A little girl shown in a viral photo crying as a U.S. Border Patrol agent detained her mother – and used by TIME magazine to symbolize the Trump administration's family separation policy – reportedly was never separated from her mom.
“Welcome to America,” declared a somber TIME cover, which showed the picture of the Honduran child Yanela Sanchez next to a towering President Trump.
TIME called it “an image America could not ignore” and interviewed the photographer, as did other outlets. TIME followed up with another
article entirely about the cover and “the story behind” it.
The picture was featured in international coverage of the policy around the world. The New York Daily News also put Sanchez on the cover of its June 16 issue with the headline: “Callous. Soulless. Craven. Trump.”
CNN analyst Chris Cillizza wrote an entire
article on the TIME cover: "It shows the compassion gap that exists between the Trump administration's 'zero-tolerance' border policy and the real-life people that are affected."
But multiple outlets interviewed the father of the girl behind the iconic image, and he said he had learned that his two-year-old daughter was detained with her mother at a facility in Texas, and the two were not separated at all. The Honduran government confirmed his version of events to
Reuters.
The Washington Post reported that the mother, Sandra Sanchez, had previously been deported in 2013 to Honduras. Her husband told the Post that she left without telling him she was taking Yanela with her and couldn’t contact her. But then he saw the picture on the news.
"You can imagine how I felt when I saw that photo of my daughter. It broke my heart. It's difficult as a father to see that, but I know now that they are not in danger. They are safer now than when they were making that journey to the border," Denis Javier Varela Hernandez told
The Daily Mail.
He also said he did not support his wife’s decision to make the perilous trek to the U.S. and that they have three other children together.
"I didn't support it. I asked her, why? Why would she want to put our little girl through that? But it was her decision at the end of the day."
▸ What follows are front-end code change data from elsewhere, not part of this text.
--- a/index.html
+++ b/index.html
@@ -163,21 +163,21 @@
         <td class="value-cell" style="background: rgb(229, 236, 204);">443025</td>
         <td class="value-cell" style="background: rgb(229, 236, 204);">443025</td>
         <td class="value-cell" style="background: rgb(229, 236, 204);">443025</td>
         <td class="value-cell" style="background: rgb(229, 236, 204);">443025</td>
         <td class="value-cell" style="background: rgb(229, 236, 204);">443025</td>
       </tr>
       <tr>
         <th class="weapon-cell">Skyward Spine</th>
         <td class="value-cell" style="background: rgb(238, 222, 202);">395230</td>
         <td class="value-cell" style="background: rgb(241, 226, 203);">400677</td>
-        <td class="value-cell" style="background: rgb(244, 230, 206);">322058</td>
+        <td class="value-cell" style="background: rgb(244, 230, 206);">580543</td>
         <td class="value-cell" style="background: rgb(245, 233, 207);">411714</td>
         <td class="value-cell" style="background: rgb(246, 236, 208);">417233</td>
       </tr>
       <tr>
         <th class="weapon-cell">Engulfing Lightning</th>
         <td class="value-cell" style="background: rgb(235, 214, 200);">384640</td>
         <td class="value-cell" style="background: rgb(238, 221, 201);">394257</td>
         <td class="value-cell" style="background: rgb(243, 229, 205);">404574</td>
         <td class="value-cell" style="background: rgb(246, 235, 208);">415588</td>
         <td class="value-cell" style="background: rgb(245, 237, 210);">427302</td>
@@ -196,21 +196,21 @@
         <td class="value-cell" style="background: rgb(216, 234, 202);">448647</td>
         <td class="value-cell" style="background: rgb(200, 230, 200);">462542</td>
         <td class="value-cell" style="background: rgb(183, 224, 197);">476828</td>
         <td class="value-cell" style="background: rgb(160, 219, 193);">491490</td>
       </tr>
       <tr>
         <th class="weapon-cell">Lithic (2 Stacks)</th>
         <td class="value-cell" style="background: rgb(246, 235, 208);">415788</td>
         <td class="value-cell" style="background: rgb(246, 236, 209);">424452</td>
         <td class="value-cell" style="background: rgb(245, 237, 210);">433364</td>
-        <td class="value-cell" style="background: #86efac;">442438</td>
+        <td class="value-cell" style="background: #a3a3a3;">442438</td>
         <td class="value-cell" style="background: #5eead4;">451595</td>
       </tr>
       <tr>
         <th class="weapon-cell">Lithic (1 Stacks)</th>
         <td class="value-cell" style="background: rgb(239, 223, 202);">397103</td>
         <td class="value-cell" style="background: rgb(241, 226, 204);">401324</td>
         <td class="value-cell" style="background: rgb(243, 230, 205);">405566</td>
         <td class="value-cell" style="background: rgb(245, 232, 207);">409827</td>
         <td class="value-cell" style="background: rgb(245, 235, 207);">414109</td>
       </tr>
The confusion and misrepresentation over the family's circumstances came amid a chaotic week in which passions flared over the administration's controversial “zero-tolerance” policy that seeks prosecution for virtually all illegal border crossers. That policy led to family separations, but Trump backed off with an executive order earlier this week allowing families to stay together during proceedings.
He faced bipartisan criticism over the separations, but the outrage reached intense levels on the left.